Oh, and when doing this analysis, keep your eyes peeled on how closely this data matches your ICP. If there’s a big discrepancy you might want to start thinking about whether or not your ICP needs updating.
4. What content types and channels generate revenue?
When creating your strategy you’ll come to the point where you need to consider the primary content types you’ll be focusing on: blog posts, videos, ebooks, infographics, etc.
But this begs the question, what content does your audience (or more accurately do your audiences) prefer to consume?
Here you just have to replicate the analysis we did in Question 1 above, but keeping an eye out for the type of content behind each URL.
You can making scanning your data for content types easier by categorising your content by type (with the help of Dreamdata’s support team)
An obvious follow-on question is how are they arriving at the content in the first place? Which brings us to the channels you’re using for distributing your content.
Channels
The question here is simple: what channels are bringing the best traffic to your content.
In other words, how is my (revenue-generating) audience coming across the content. For instance, does the traffic coming from google ads to my top URL influence as many leads as the traffic coming from organic to the same URL
From this you’ll be able to properly plan for what channels you’ll use to promote and distribute said content. After all, there’s no point in nailing all the other points and creating truly valuable content if your audience won’t see it.
For this analysis, all we need to do is select Session Channel in the Secondary Group By filter. This will split each URL by the channel of the session where the content was viewed.

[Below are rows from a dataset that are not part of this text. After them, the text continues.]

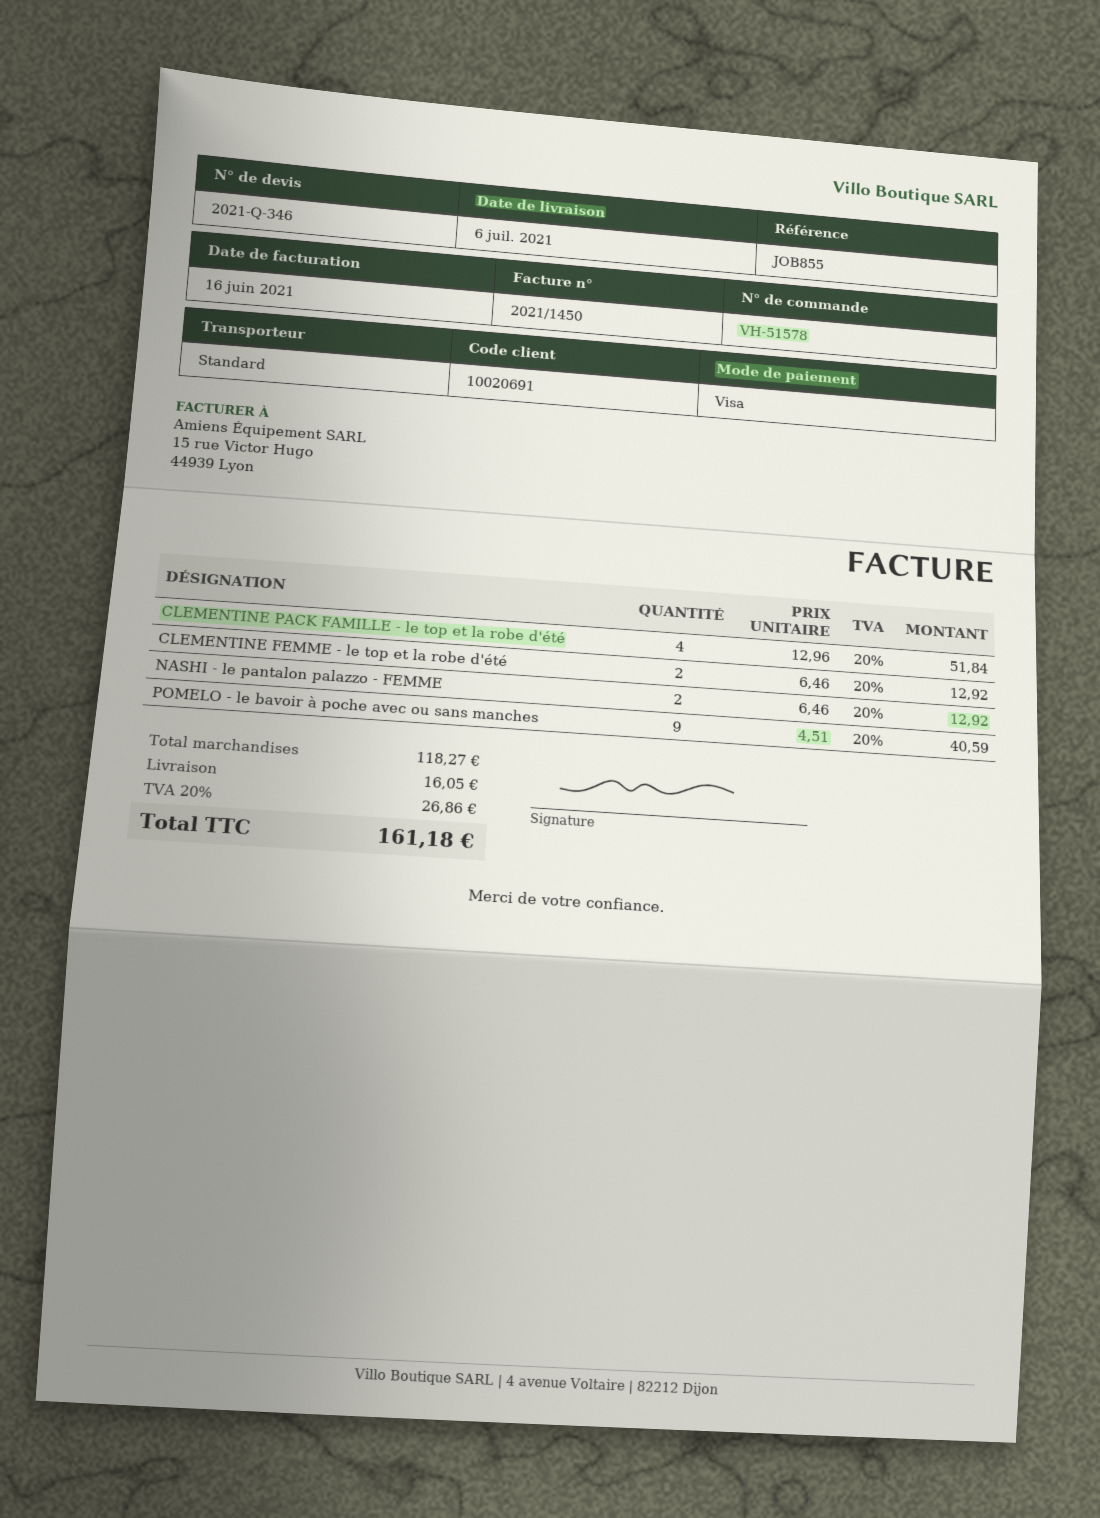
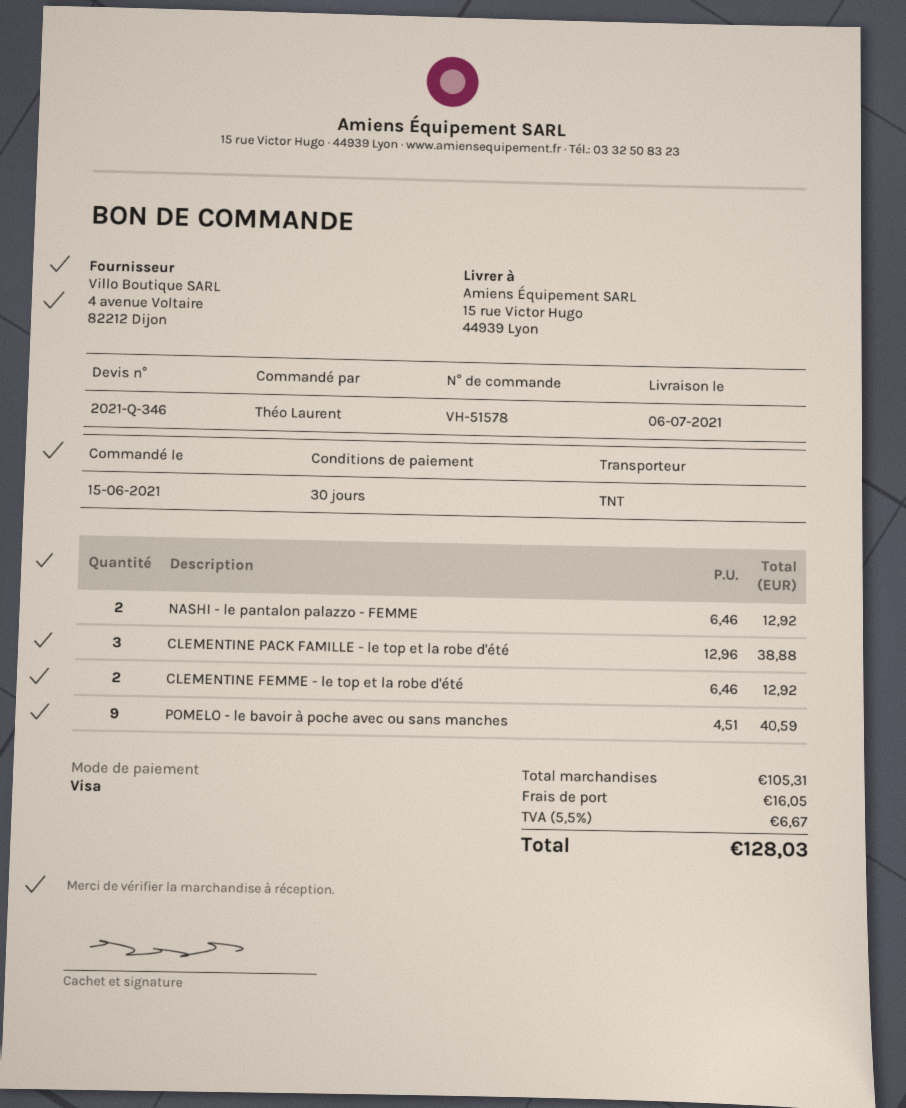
shipping method: standard -> TNT
CLEMENTINE PACK FAMILLE - le top et la robe d'été: 4 x 12.96 = 51.84 -> 3 x 12.96 = 38.88
subtotal: 118.27 -> 105.31
tax: 20% = 26.86 -> 5.5% = 6.67
total: 161.18 -> 128.03

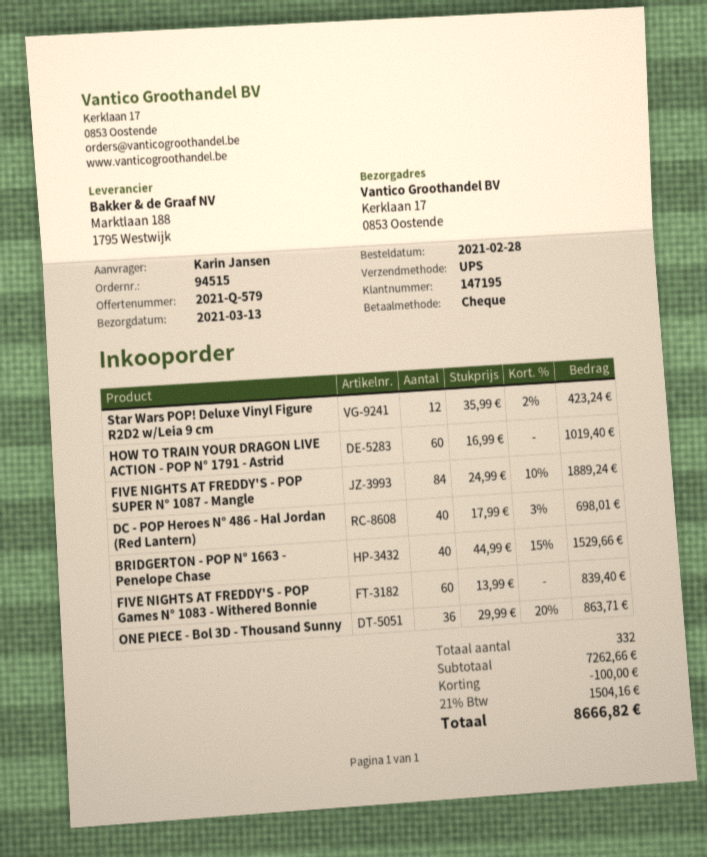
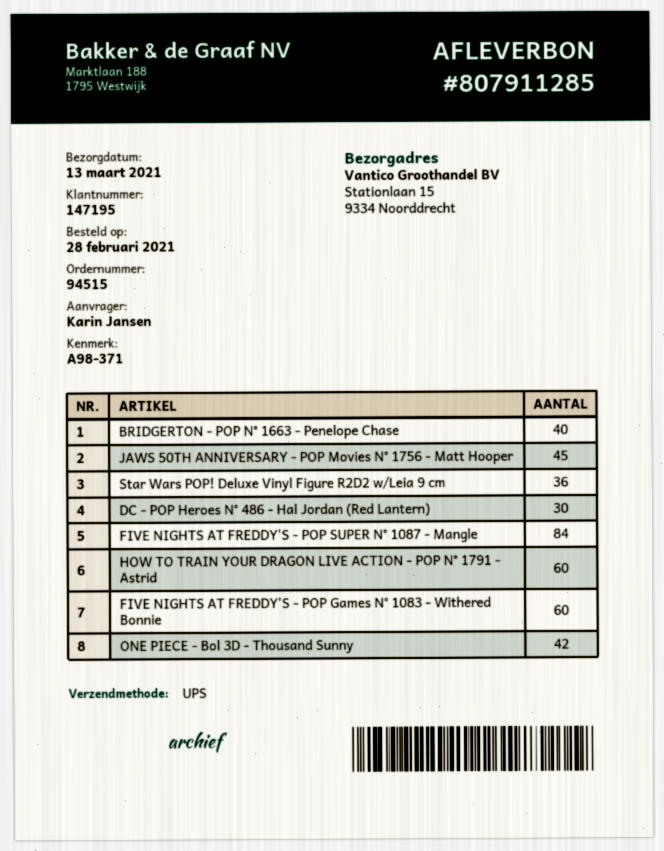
ship to: Kerklaan 17, 0853 Oostende -> Stationlaan 15, 9334 Noorddrecht
Star Wars POP! Deluxe Vinyl Figure R2D2 w/Leia 9 cm: 12 -> 36
DC - POP Heroes N° 486 - Hal Jordan (Red Lantern): 40 -> 30
ONE PIECE - Bol 3D - Thousand Sunny: 36 -> 42
JAWS 50TH ANNIVERSARY - POP Movies N° 1756 - Matt Hooper: none -> 45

Ready to build your revenue-focused B2B content strategy
So there we have it, the recipe for answering the 4 questions that’ll set up your content strategy for revenue-success.
By knowing what content influences pipeline and revenue you unlock the potential of all the great content strategy guides and templates out there. And draft a content strategy primed for success.
But one more thing before you start (three actually). Please be weary of these pitfalls:
Overcomplication. Don’t overcomplicate your strategy. Your strategy shouldn’t be all things to all people. It needs to be crisp and to the point, focused exclusively on tying business goals (revenue) to content. Matters of planning, such as distribution, specific content topics, etc. need to be left for monthly/quarterly content plans and not your strategy.
Frequency. Content strategies are not content plans. You don’t need to draft a strategy every month. Instead it’s there as an anchor for your efforts, making sure that you’re producing content that’s completely aligned with your business goals. But that doesn’t mean your strategy should be cast in stone. We recommend updating your content strategy on annual basis.
Measurement and KPIs. This features in pretty every content strategy guide out there. But, after banging on about pipeline and revenue, it should go without saying that when choosing the KPIs you’re going to track in the strategy, revenue KPIs need to be your north star. But to achieve that you need to have the tools in place to handle those metrics.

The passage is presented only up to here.